Оно бы может и удалось замять эту возмутительную злодейскую выходку, но в то утро, как назло, сам князь проснулся чуть свет, и отправился побродить по своим владениям. Ну и, естественно, увидел собственными венценосными очами сию поэтическую диверсию во всей ее экстремистской красе.

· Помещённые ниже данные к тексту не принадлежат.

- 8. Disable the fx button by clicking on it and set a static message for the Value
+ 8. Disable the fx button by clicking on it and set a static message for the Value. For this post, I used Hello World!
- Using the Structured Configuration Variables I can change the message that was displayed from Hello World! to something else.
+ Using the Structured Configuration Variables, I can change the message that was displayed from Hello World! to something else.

Что там было! Крик. Шум. Угрозы запороть и водрузить на кол. В великую ярость пришел князь, потребовал немедленно изловить сего возмутительного рифмоплета и доставить оного в пригодном для терзаний виде в теремок радости. И вот с тех пор вся княжеская гвардия, сбиваясь с ног, искала злодея, да все как-то безуспешно. Впрочем, совсем без побед не обошлось. В ходе поисков выявили и выпытали пятерых внутренних врагов. Те, конечно, во всем сознались, и в том, что стишок сочили, тоже, но все же было ясно — нет, не они это. Так что и поныне тайный враг бродил на свободе, а потому все со дня на день с содроганием ожидали от него новой подлой диверсии. В прошлый раз на стене стриптиз-бара стишок намалевал, а теперь, чего доброго, и княжеский терем своим творчеством осквернит. А после такого злодейства точно головы полетят, притом в буквальном смысле. Князь, при всем своем эпическом величии и легендарной доброте, обладал вспыльчивым характером и склонностью к собственноручному расчленению опечаливших его подданных.

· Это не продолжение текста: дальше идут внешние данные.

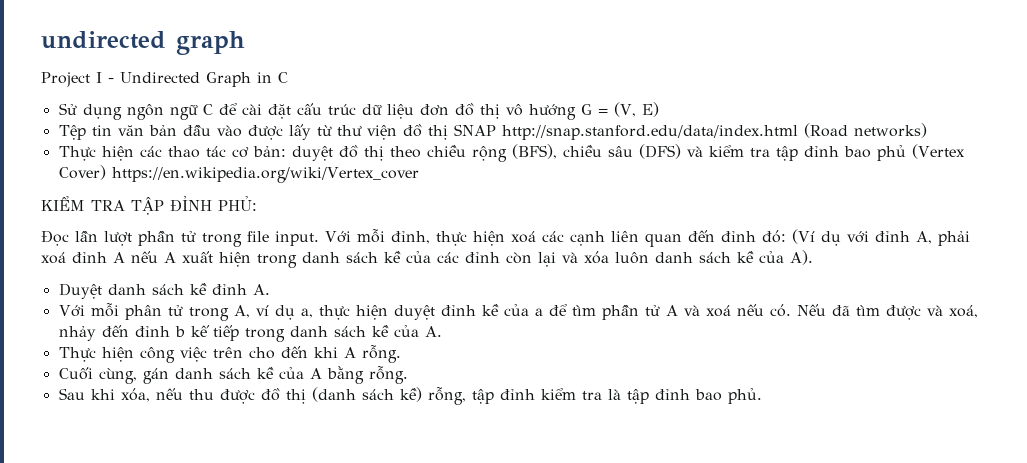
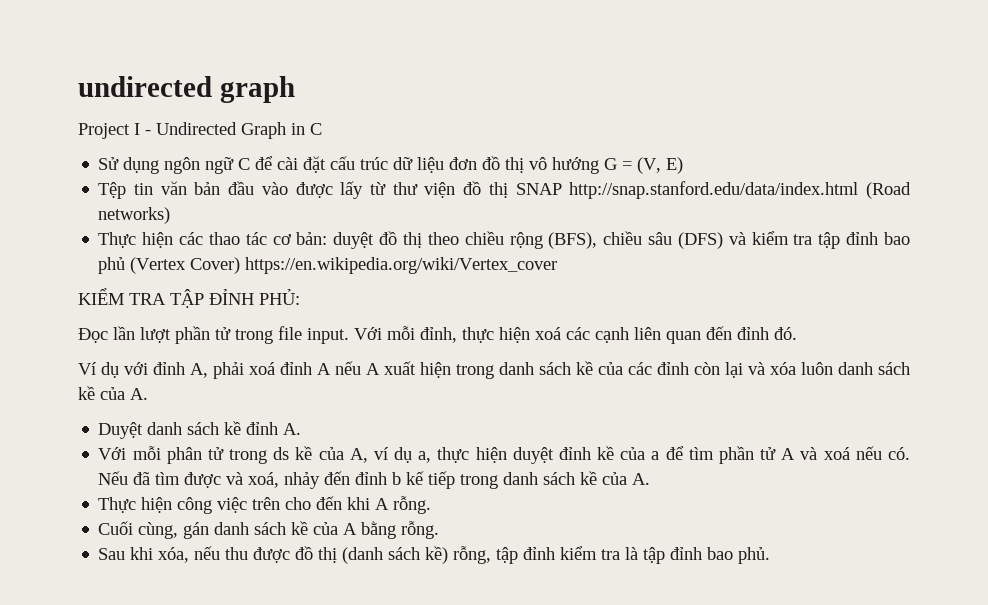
- Với mỗi đỉnh, thực hiện xoá các cạnh liên quan đến đỉnh đó: (Ví dụ với đỉnh A, phải xoá đỉnh A nếu A xuất hiện trong danh sách kề của các đỉnh còn lại và xóa luôn danh sách kề của A).
+ Với mỗi đỉnh, thực hiện xoá các cạnh liên quan đến đỉnh đó.
+ Ví dụ với đỉnh A, phải xoá đỉnh A nếu A xuất hiện trong danh sách kề của các đỉnh còn lại và xóa luôn danh sách kề của A.
- Với mỗi phân tử trong A, ví dụ a, thực hiện duyệt đỉnh kề của a để tìm phần tử A và xoá nếu có.
+ Với mỗi phân tử trong ds kề của A, ví dụ a, thực hiện duyệt đỉnh kề của a để tìm phần tử A và xoá nếu có.

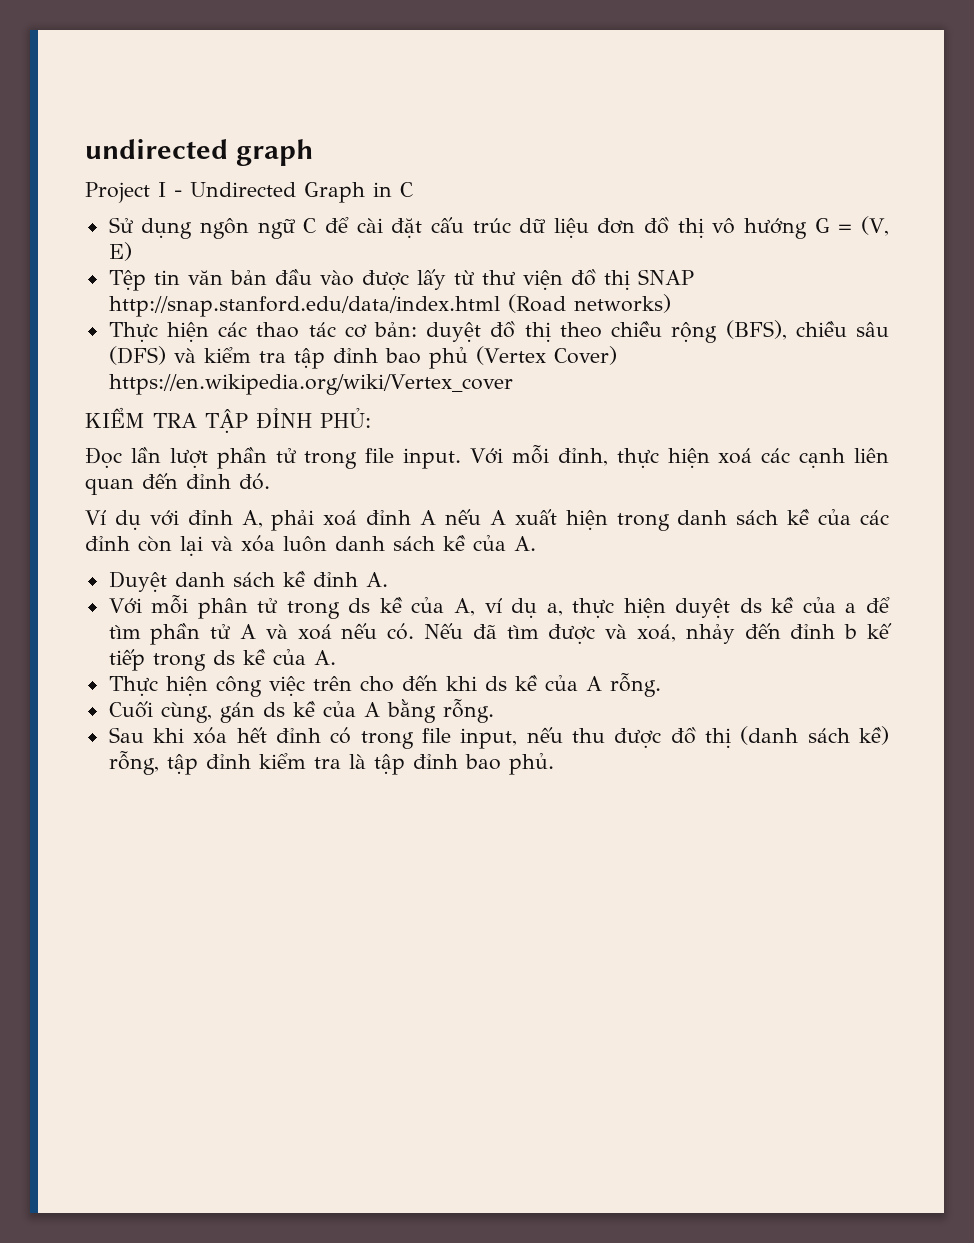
- Với mỗi phân tử trong ds kề của A, ví dụ a, thực hiện duyệt đỉnh kề của a để tìm phần tử A và xoá nếu có.
+ Với mỗi phân tử trong ds kề của A, ví dụ a, thực hiện duyệt ds kề của a để tìm phần tử A và xoá nếu có.
- Nếu đã tìm được và xoá, nhảy đến đỉnh b kế tiếp trong danh sách kề của A.
+ Nếu đã tìm được và xoá, nhảy đến đỉnh b kế tiếp trong ds kề của A.
- Thực hiện công việc trên cho đến khi A rỗng.
+ Thực hiện công việc trên cho đến khi ds kề của A rỗng.
- Cuối cùng, gán danh sách kề của A bằng rỗng.
+ Cuối cùng, gán ds kề của A bằng rỗng.
- Sau khi xóa, nếu thu được đồ thị (danh sách kề) rỗng, tập đỉnh kiểm tra là tập đỉnh bao phủ.
+ Sau khi xóa hết đỉnh có trong file input, nếu thu được đồ thị (danh sách kề) rỗng, tập đỉnh kiểm tra là tập đỉnh bao phủ.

За время, проведенное в Цитадели, Павел успел досыта наслушаться об этом князе, хотя сам его лично до сих пор не видел. Князя Цента уважали и любили, но еще больше боялись. Судя по описаниям, это был весьма свирепый и неудержимый человек. Что, впрочем, не удивляло. Иной бы просто не смог занять власть в общине. Это в прежние времена люди подчинялись кому попало: тому ли, кого над ними начальником назначат, или тому, к кому привыкли за десятилетия. Но в нынешние времена беззаконья и дикости, оказаться на вершине социальной пирамиды могла исключительно эпическая личность, способная буквально на все. Случайный человек туда взобраться попросту не мог, а если бы каким-то чудом и взобрался, то ненадолго.